Le Premier ministre a rappelé que les nouvelles autorités ont été portées au pouvoir par une forte demande populaire de rupture et de justice. Pour lui, l’absence de sanctions judiciaires risque d’entamer la crédibilité du projet politique incarné par le nouveau régime. «Si ça continue comme ça, ce n’est pas la peine», a-t-il lâché, avant d’ajouter qu’il serait incohérent de continuer à demander des sacrifices aux Sénégalais pour reconstruire ou refinancer des infrastructures alors que des responsables présumés de détournements continuent, selon lui, à circuler librement.
Le fait que certains projets relevant directement du ministère de la Justice soient eux-mêmes concernés par des soupçons de prévarication semble avoir particulièrement choqué le chef du gouvernement. «Si la justice elle-même est frappée, Mme le ministre, je ne sais pas ce que vous faites avec ces dossiers», a insisté Ousmane Sonko, reprochant implicitement au département de la Justice de ne pas avoir enclenché suffisamment de poursuites.
 
 
 
La ministre Yassine Fall s’explique
 
 
 
Face à cette charge publique, Yassine Fall a tenté de rassurer le Premier ministre. La ministre a affirmé que l’ensemble de son département reste mobilisé pour faire répondre les personnes fautives de leurs actes. Elle a toutefois reconnu l’existence de difficultés structurelles qui ralentissent certaines procédures. «Nous y travaillons et, s’il plaît à Dieu, nous allons pouvoir avoir des résultats satisfaisants pour le peuple sénégalais», a-t-elle déclaré.
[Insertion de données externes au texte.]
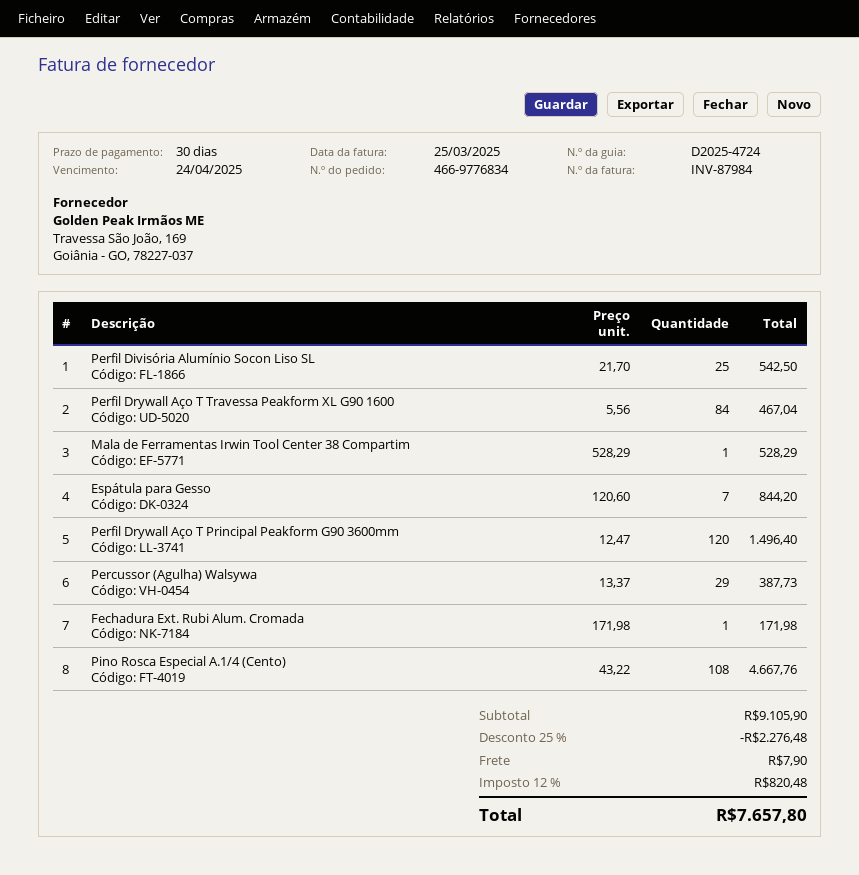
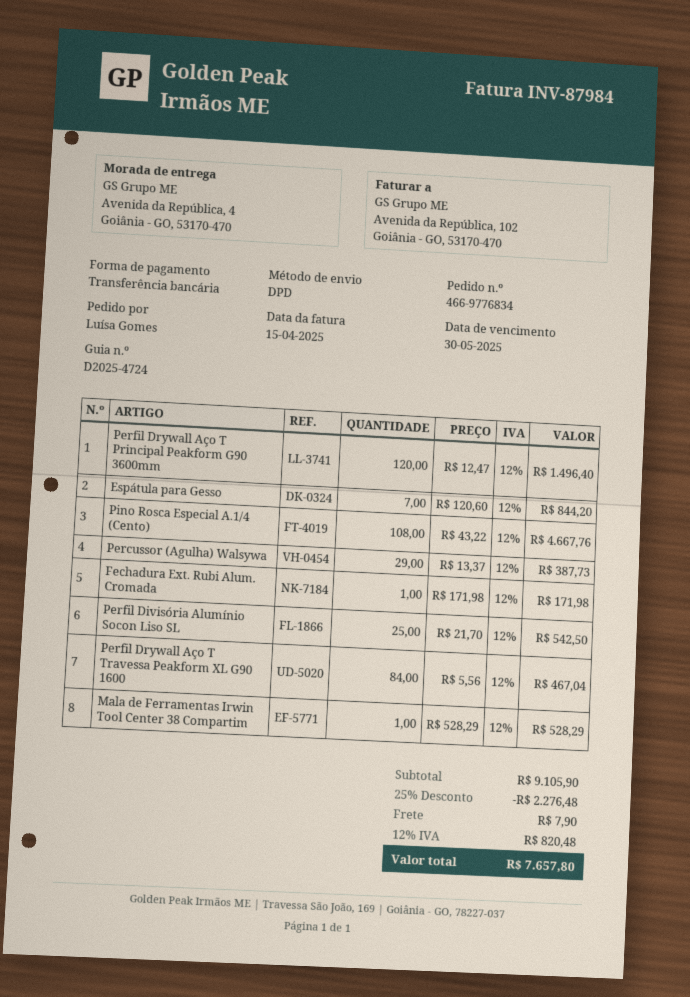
invoice date: 2025-03-25 -> 2025-04-15
due date: 2025-04-24 -> 2025-05-30

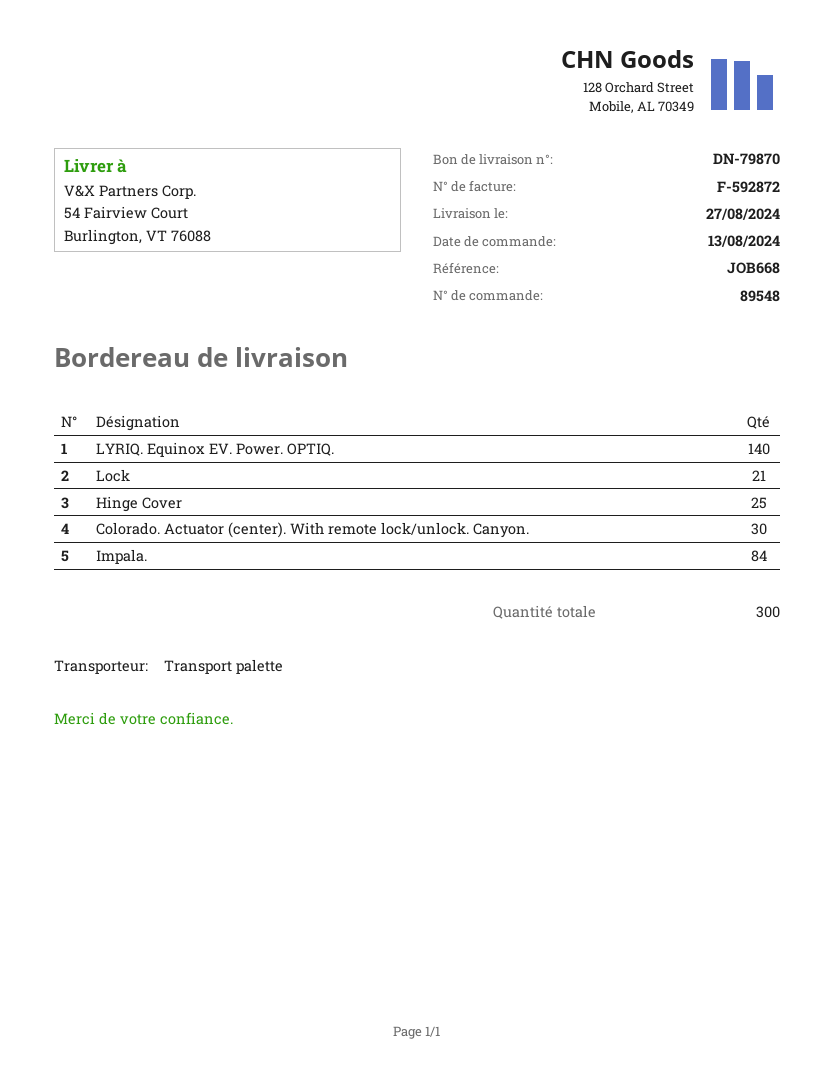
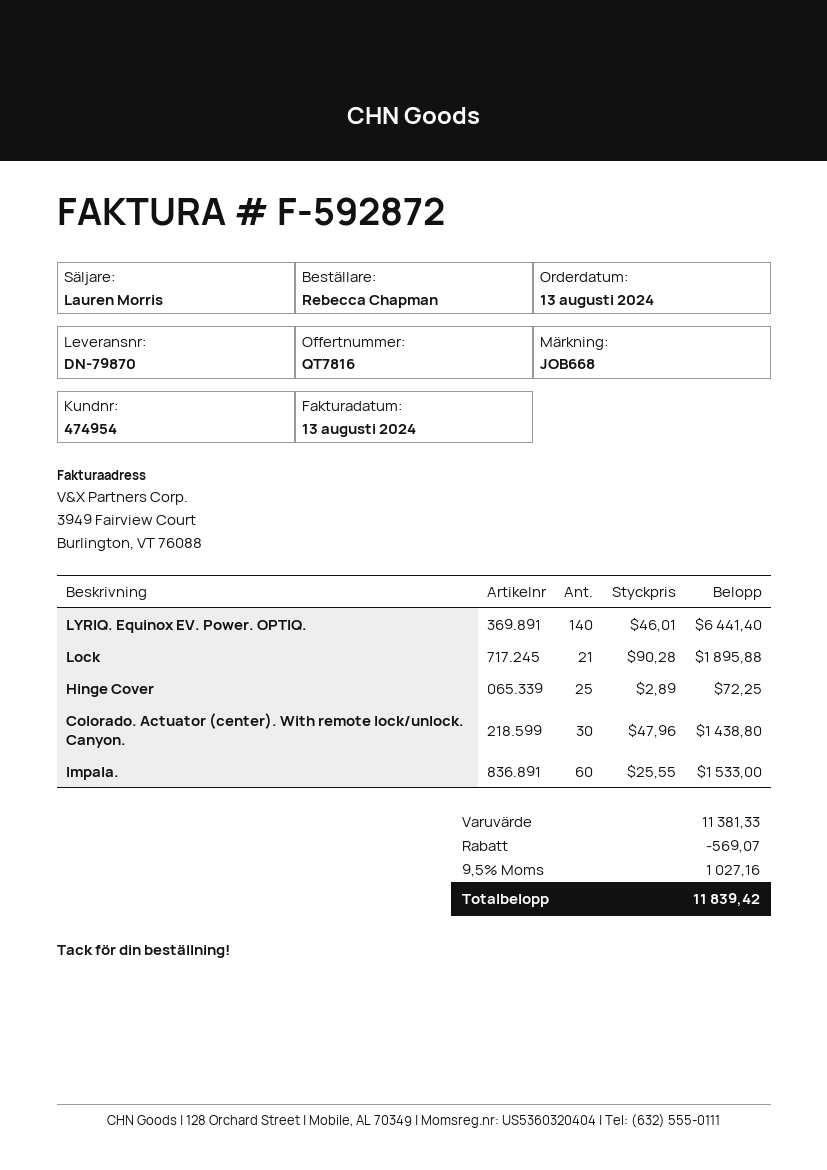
Impala.: 84 -> 60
Mais ces assurances n’ont visiblement pas suffi à calmer le chef du gouvernement. Revenant à la charge, Ousmane Sonko a insisté sur le fait que les renégociations engagées sur certains projets publics ne doivent pas occulter la nécessité d’établir les responsabilités individuelles. Selon lui, les sanctions doivent concerner aussi bien les anciens responsables que les actuels gestionnaires de l’administration publique.
 
 
Sonko revient à la charge
 
 
 
Dans une nouvelle formule qui risque d’alimenter le débat politique et judiciaire dans les prochains jours, le Premier ministre a évoqué l’existence d’un possible « sabotage judiciaire ». Une expression lourde de sous-entendus qui laisse penser que, selon lui, certaines forces internes au système judiciaire freineraient volontairement le traitement des dossiers sensibles. «Il faut que les responsabilités puissent être situées et que la sanction se fasse», a-t-il martelé, appelant à un suivi précis de chaque dossier. Le chef du gouvernement a également estimé que les affaires judiciaires liées à la gestion des deniers publics ne sauraient être confisquées par quelques magistrats ou responsables administratifs. «Les dossiers n’appartiennent pas à un magistrat, quelles que soient les fonctions qu’il utilise», a-t-il déclaré.
 
Dans la foulée, Ousmane Sonko a annoncé un durcissement possible du discours gouvernemental sur cette question. «Je crois qu’on va hausser le ton prochainement», a-t-il prévenu, estimant que les dossiers de reddition des comptes appartiennent avant tout au peuple sénégalais et non aux institutions ou aux individus chargés de les traiter.